A couple of Fridays ago, I laced up the shoes, packed a bunch of PowerGel, filled the water bottle and headed out for the final long run in preparation for the Ogden Marathon.
Feeling good after my last one, a 19-miler, and looking forward to the sweet goodness of tapering my mileage that would be the next three weeks before the marathon, I set out.
The course I plotted was a very familiar but hilly 23 miles. No problem. I had done this route many times before and was looking forward to putting my feet up some three-plus hours later.
The first 11.5 miles were uneventful. It snowed and blew a little, and the hills were nothing I wasn’t expecting.
Then at mile 15, things began to change, slowly at first, then at an accelerated pace. I started to notice I was losing steam, and my legs were not their normally perky selves.

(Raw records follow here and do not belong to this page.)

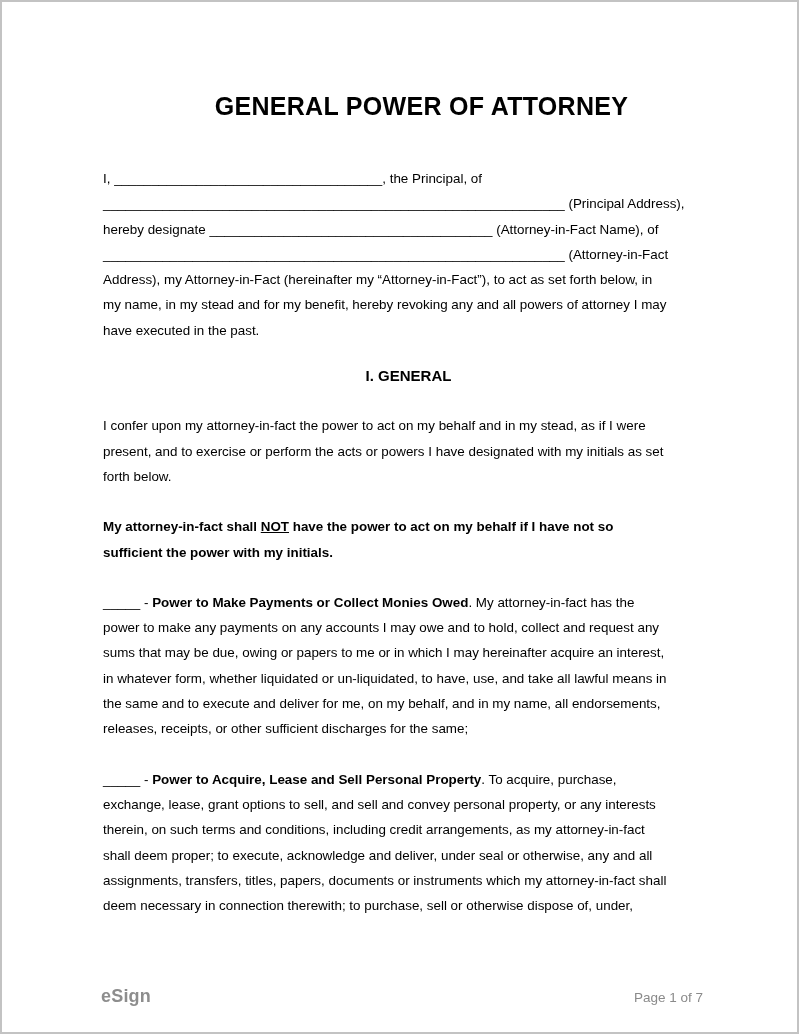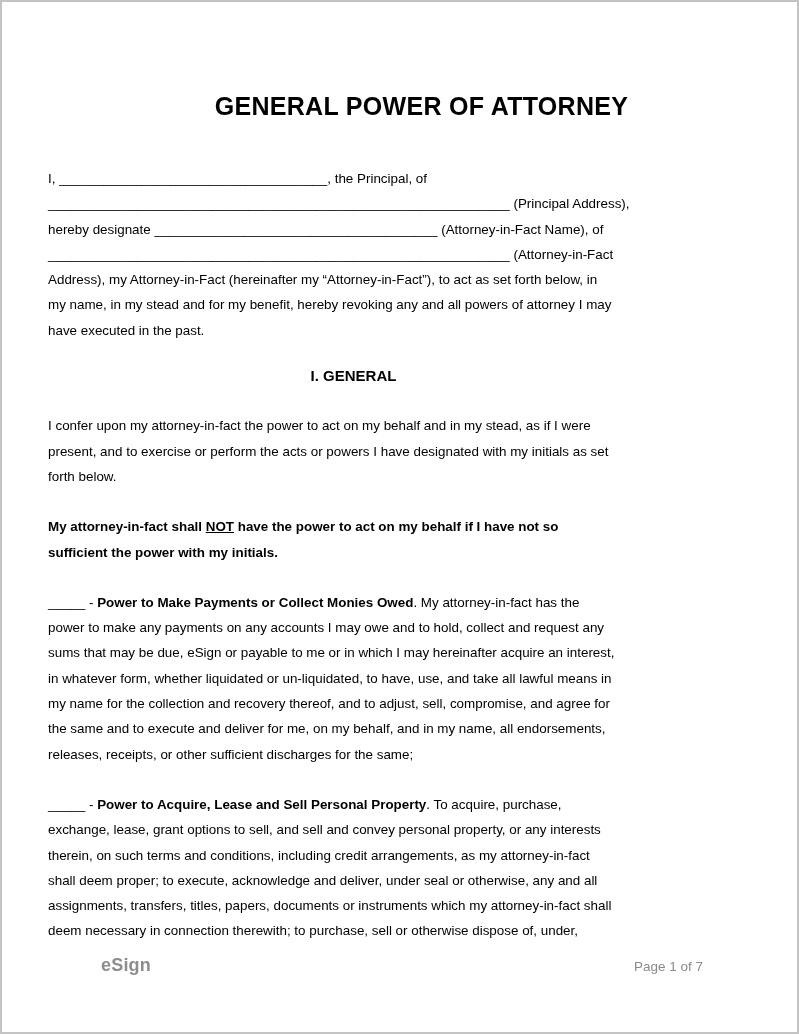"I, ____________________________________," .doc-body { margin: 45px 94px 0 46px -> 45px 94px 0 101px }
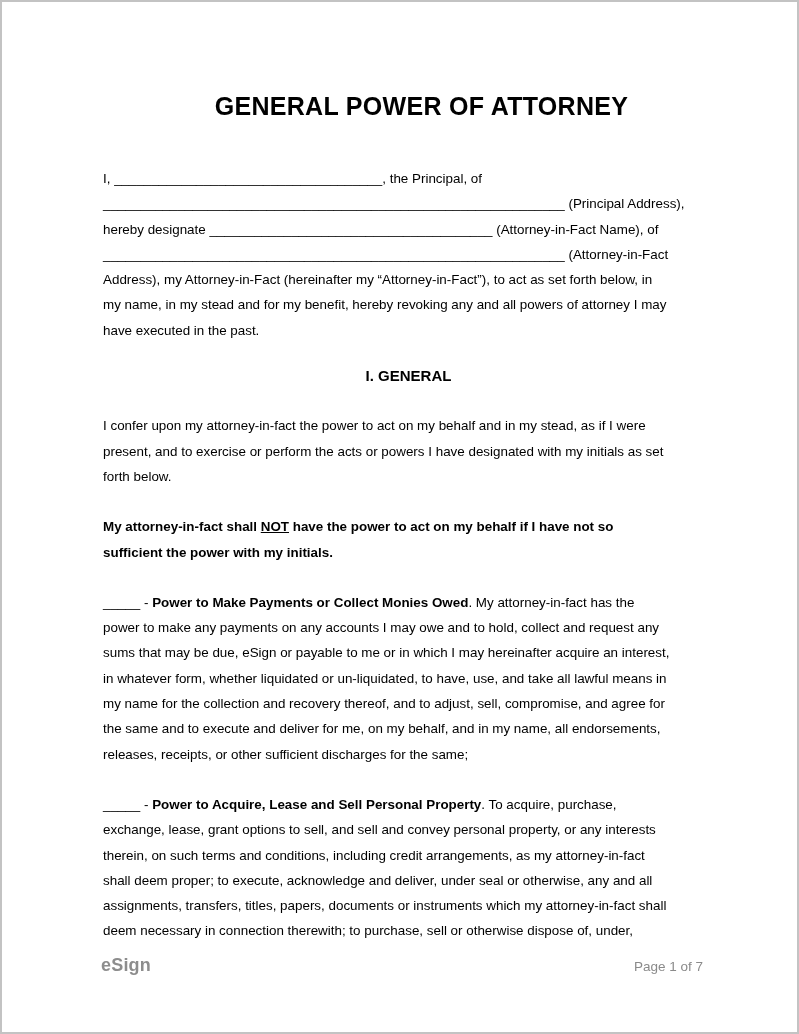"sums that may be due," span { text: eSign or payable -> owing or papers }
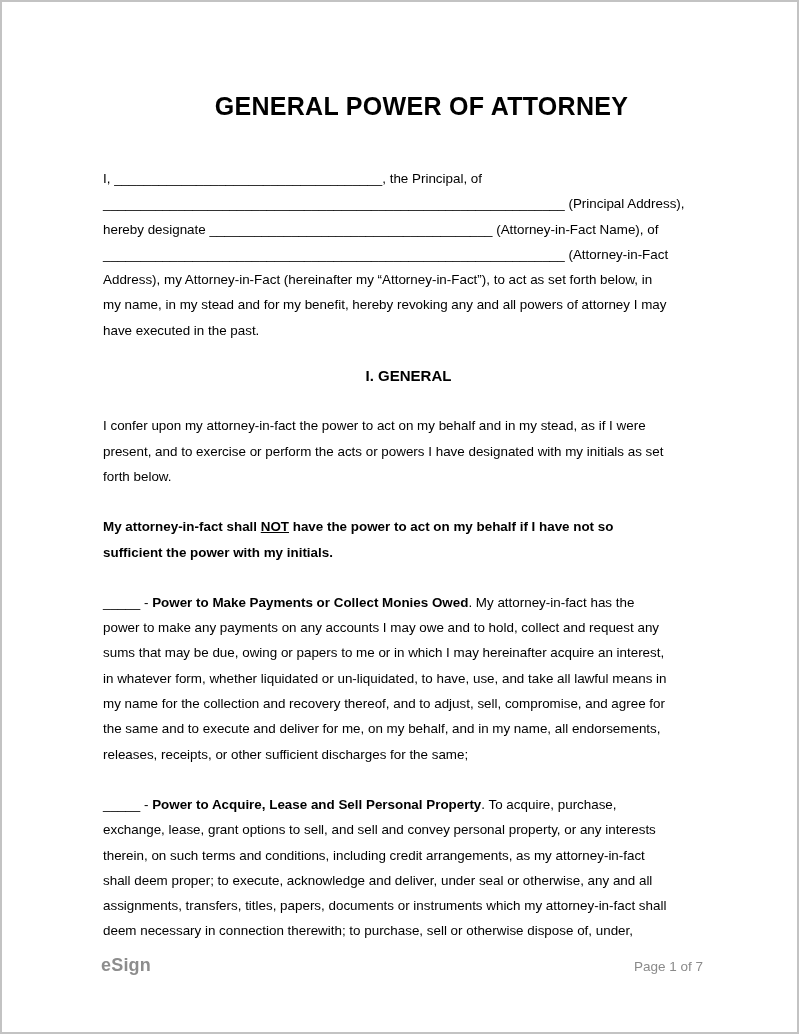"my name for the collection" div.line { html: <div><span>my name for the collection and recovery thereof, and to adjust, sell, compromise, and agree for</span></div> -> none }
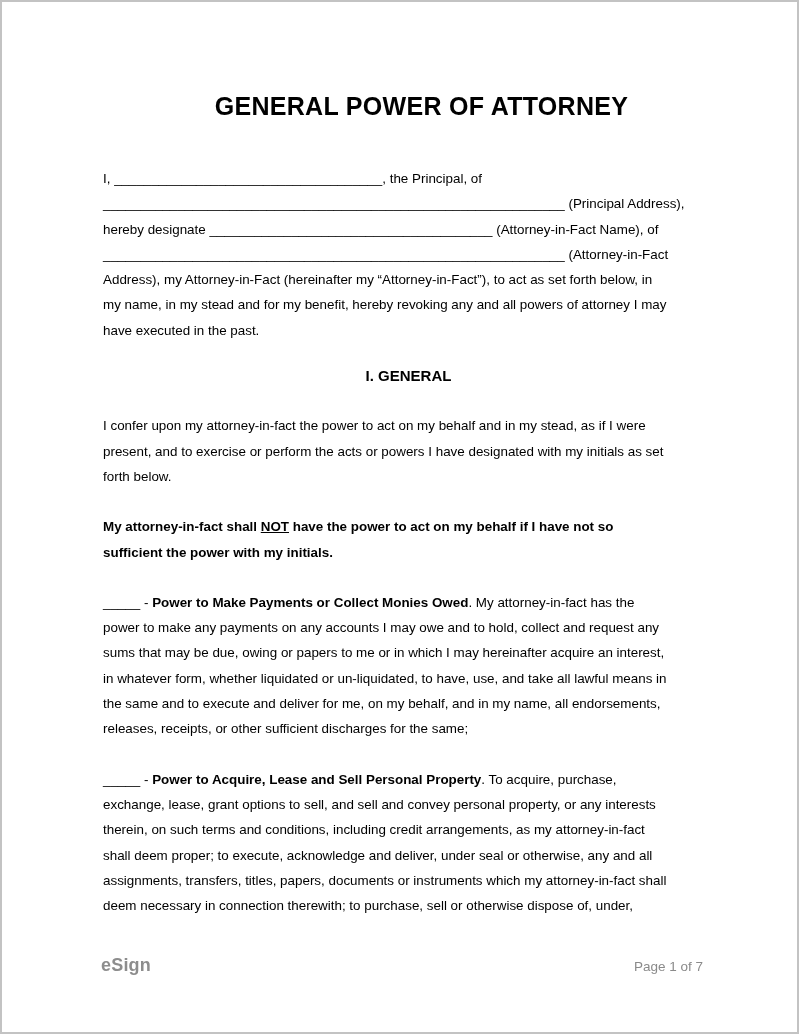"eSign" .footer { top: 953px -> 984px }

At mile 18, I stopped quickly at a Chevron station for a water refill and felt almost as if I had finished a full marathon. At 19, I began taking more frequent walk breaks. These breaks became even more frequent and longer in duration as I struggled to reach the next mile marker.
With two miles left, I was hoping a nice police officer would happen by whom I could flag down for some assistance. That never happened. As if the running gods were saying, “You made this bed, now sleep in it” (which actually sounded like a good idea), I was forced to continue on.
Alas, it was all I could do to hobble home and crash on the couch to evaluate what had caused such a sudden “brick wall” during this run.
The worst came to mind first, that I possibly had some weird terminal illness and was destined to a life of medication. No, it probably wasn’t that.
Once reason took hold, I started to realize what I had eaten, and everything made sense.
That day, I had a fruit/vegetable smoothie for breakfast, nothing for lunch and at 2 p.m., right before my run, a bowl of granola.
The day before held my gross error. I had eaten a fruit/vegetable smoothie for breakfast, a frozen bean burrito for lunch and no more than 10 chips with guacamole for dinner. To top off the day, I had two smores with my Cub Scout son at his meeting that evening.